● **PROBLEM DETAILS**
Look below for the line that has "-> [42,553,412,567] <SPTestRailReporter/SPTestRailReporter.h>"; output exactly from it through the line that has "[35,302,253,316] How to", and leave the pictures out.

----- SUPPLIED DATA -----

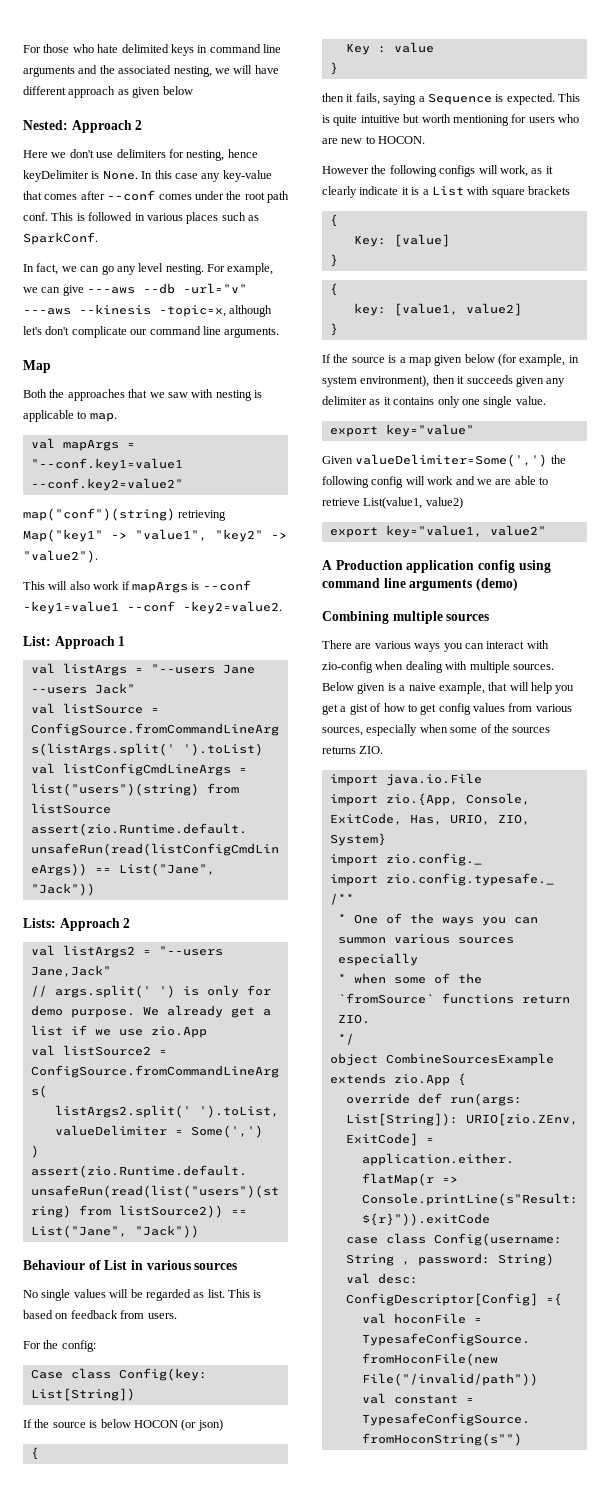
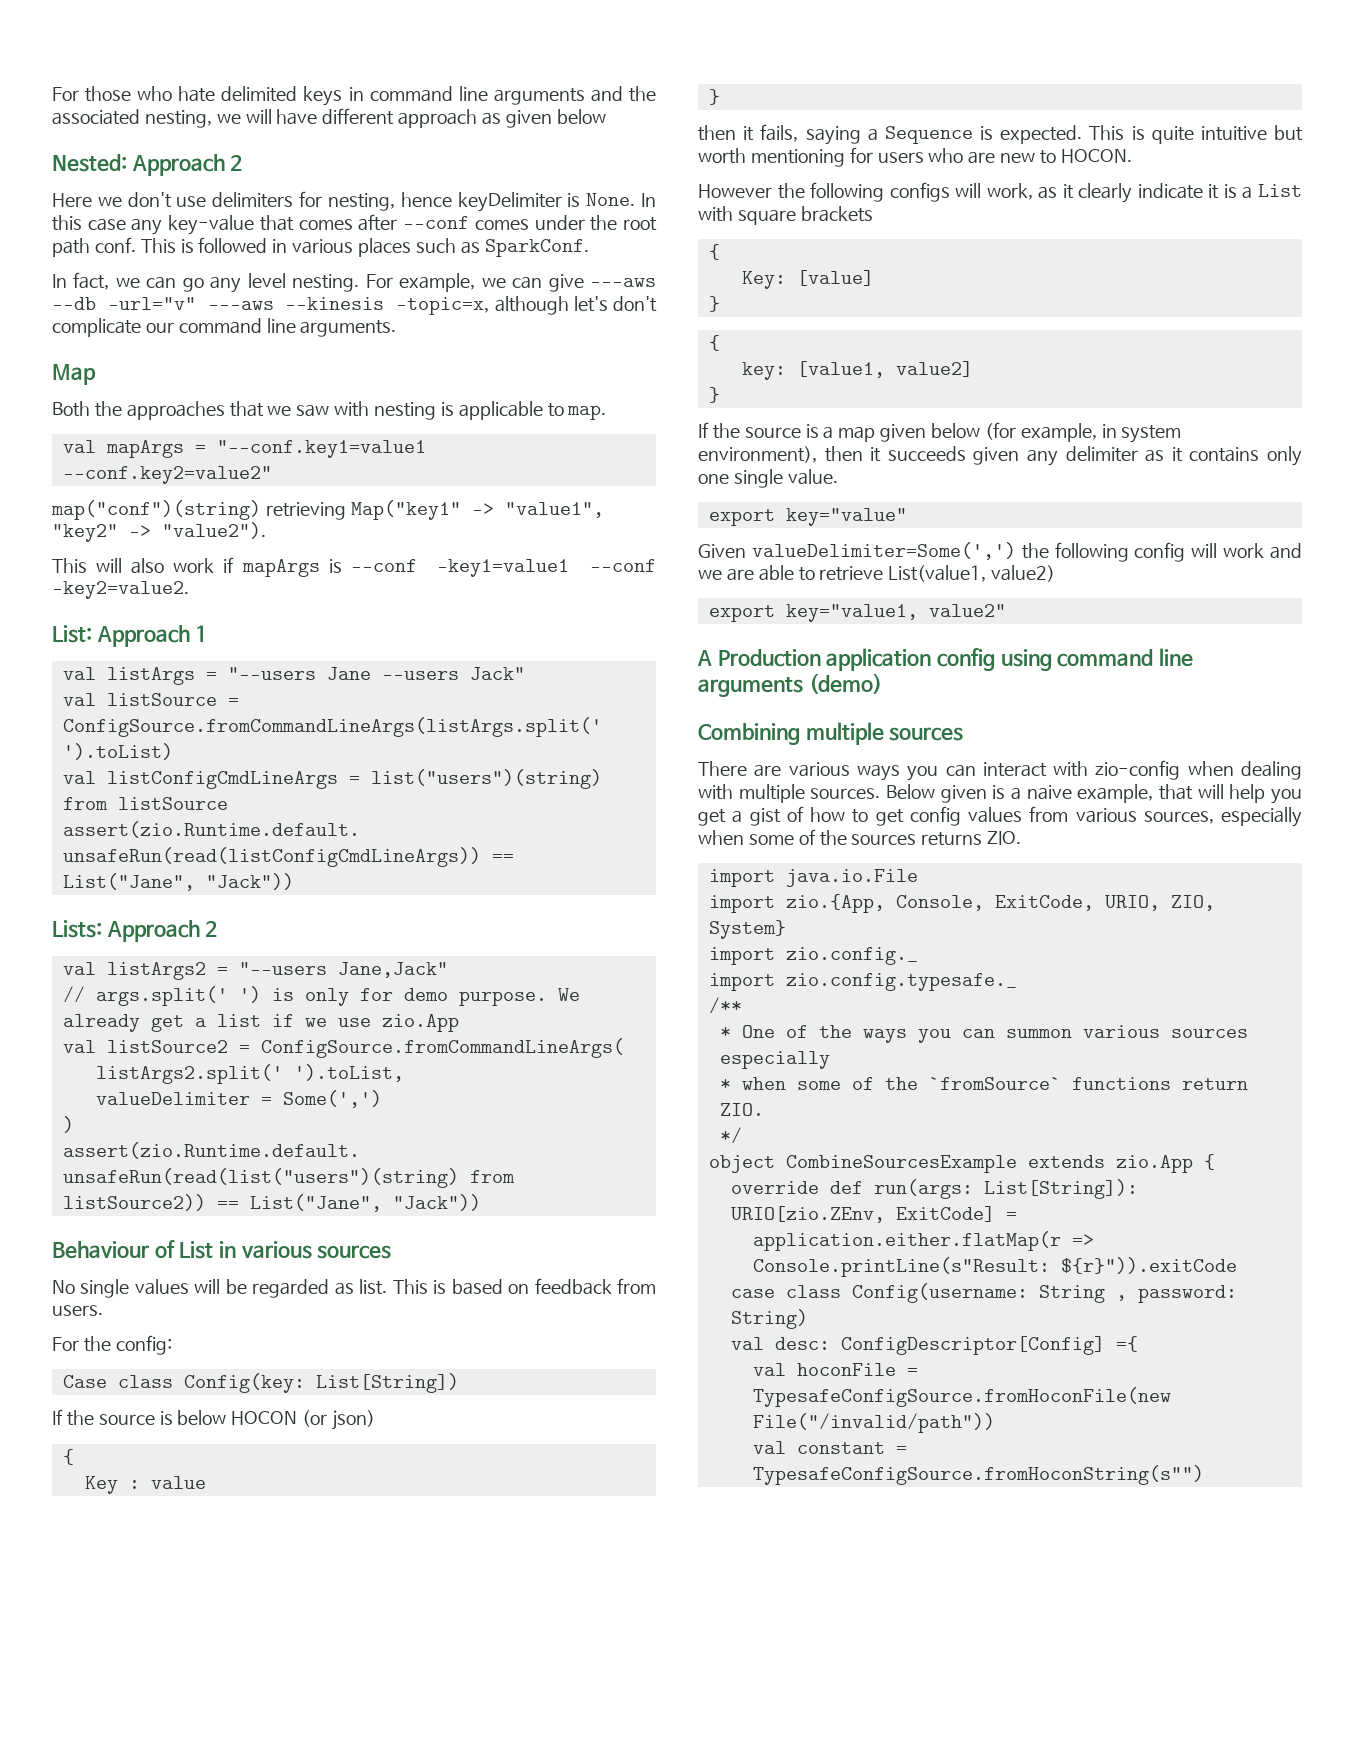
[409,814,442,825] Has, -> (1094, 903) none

-----
----- SUPPLIED DATA -----

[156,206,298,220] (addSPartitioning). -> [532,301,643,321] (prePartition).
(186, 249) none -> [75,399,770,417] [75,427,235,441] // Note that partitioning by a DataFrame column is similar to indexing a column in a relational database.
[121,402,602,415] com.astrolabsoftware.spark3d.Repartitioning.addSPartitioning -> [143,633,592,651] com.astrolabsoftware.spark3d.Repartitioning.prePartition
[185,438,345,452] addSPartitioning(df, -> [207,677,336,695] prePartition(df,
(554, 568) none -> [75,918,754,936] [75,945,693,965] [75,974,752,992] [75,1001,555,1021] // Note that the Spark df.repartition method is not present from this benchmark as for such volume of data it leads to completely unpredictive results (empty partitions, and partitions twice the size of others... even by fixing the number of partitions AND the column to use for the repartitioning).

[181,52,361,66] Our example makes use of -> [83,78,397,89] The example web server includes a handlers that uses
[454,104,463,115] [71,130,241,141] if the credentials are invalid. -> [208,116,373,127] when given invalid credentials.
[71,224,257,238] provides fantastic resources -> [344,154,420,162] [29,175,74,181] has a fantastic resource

-----
----- SUPPLIED DATA -----

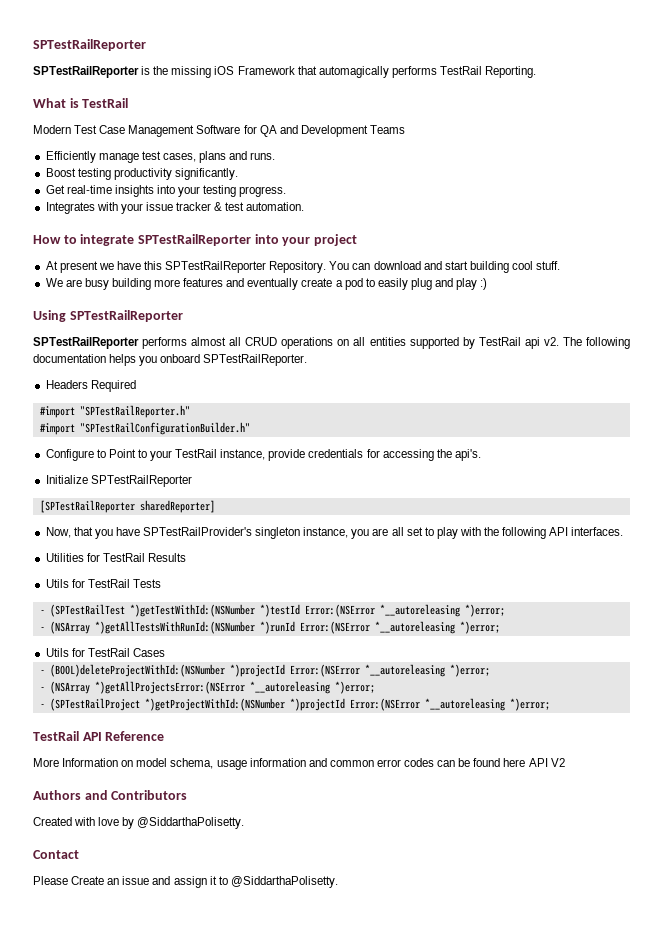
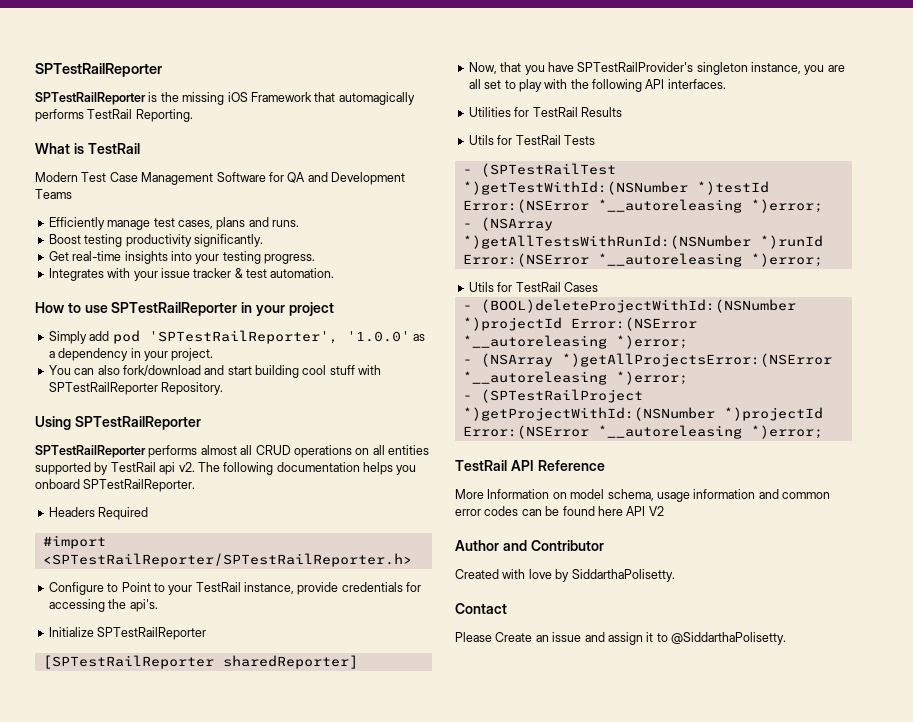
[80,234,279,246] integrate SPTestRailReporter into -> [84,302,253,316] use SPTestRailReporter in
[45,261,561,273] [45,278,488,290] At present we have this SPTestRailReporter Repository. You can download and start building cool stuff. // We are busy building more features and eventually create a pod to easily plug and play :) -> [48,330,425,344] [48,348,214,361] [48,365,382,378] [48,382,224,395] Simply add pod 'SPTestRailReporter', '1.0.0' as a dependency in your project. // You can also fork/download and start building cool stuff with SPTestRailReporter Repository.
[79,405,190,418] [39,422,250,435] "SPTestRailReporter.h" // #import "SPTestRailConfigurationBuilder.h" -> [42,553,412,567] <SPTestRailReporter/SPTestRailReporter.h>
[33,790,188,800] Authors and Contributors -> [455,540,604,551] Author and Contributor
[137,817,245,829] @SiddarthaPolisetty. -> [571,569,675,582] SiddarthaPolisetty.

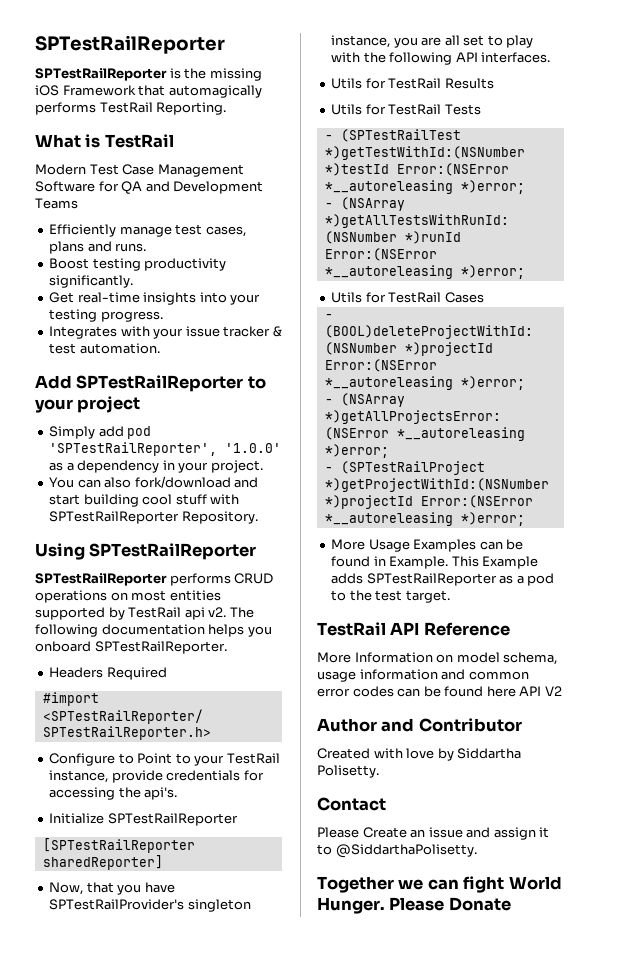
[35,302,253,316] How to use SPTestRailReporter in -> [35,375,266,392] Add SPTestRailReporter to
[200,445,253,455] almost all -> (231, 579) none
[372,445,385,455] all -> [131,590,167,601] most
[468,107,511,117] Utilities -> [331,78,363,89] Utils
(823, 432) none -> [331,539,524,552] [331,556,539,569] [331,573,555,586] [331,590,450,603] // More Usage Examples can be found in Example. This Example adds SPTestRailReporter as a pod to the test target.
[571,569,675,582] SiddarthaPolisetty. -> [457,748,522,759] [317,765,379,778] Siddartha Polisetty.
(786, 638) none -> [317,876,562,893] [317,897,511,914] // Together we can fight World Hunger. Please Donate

-----

● **RESPONSE BELOW**
[79,405,190,418] [39,422,250,435] "SPTestRailReporter.h" // #import "SPTestRailConfigurationBuilder.h" -> [42,553,412,567] <SPTestRailReporter/SPTestRailReporter.h>
[33,790,188,800] Authors and Contributors -> [455,540,604,551] Author and Contributor
[137,817,245,829] @SiddarthaPolisetty. -> [571,569,675,582] SiddarthaPolisetty.

[35,302,253,316] How to use SPTestRailReporter in -> [35,375,266,392] Add SPTestRailReporter to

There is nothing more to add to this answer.